Despite its largest bureau being in Riyadh, with 20 employees, Alarab TV was forced to set up in Bahrain because Saudi Arabia does not allow independent broadcasters.

It is understood that the channel intends to relaunch in a different location, “with the same planned reporting standards”.

Al-Hamer insisted that this week’s conference reflected “the atmosphere of freedom, openness and democracy which is reigning in [Bahrain]” at present, and that the event was intended to advocate cultural differences and respect diverse opinions.

However, he added that a “defamatory” media campaign has been orchestrated against Bahrain over the past four years “in an attempt to subvert its stability, derail its achievements and spark chaos in the region as whole”.
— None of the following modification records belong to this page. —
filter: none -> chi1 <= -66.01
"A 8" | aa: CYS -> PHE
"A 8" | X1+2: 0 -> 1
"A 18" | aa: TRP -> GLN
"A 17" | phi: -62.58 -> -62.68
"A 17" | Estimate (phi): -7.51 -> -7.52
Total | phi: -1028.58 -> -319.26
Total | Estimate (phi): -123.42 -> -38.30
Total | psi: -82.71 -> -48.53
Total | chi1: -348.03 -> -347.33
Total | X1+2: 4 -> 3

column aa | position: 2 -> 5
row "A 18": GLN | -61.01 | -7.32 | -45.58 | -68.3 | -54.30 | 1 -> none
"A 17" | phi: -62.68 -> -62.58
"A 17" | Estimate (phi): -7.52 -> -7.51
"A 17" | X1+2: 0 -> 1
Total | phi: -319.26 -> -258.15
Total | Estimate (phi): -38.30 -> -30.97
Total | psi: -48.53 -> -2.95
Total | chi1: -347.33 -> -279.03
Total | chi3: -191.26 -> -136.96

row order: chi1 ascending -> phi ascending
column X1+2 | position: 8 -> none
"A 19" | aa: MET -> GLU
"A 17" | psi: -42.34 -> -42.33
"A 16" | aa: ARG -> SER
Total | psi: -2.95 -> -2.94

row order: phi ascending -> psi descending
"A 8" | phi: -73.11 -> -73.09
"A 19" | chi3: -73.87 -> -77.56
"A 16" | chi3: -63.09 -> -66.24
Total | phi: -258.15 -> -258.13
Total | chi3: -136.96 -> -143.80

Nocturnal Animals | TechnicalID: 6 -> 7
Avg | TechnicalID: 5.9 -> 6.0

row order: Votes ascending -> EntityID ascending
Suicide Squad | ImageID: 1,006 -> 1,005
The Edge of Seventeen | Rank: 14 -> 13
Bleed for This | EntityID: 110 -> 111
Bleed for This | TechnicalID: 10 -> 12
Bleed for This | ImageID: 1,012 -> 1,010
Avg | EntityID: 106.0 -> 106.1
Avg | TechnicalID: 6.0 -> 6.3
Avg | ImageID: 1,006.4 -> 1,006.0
Anwar Abdulrahman, editor-in-chief of the privately-owned Akhbar Al-Khaleej newspaper, agreed. He said: “The media being orchestrated against Bahrain is based on distorting truths and facts on the ground in Bahrain.”

Meanwhile, Tareq Al-Shaikhan, chairman of the Council of Gulf International Relations – which helped to organise the conference – issued a stark warning that the council “will not permit any person [media outlet] to target Bahrain or any other GCC country regardless of his religious or political position or any other consideration”.

Bahrain has tumbled in lobby group Reporters without Borders’ annual World Press Freedom Index since 2011 – this year from 159 to 188 out of 197 analysed countries – and is considered “Not Free”.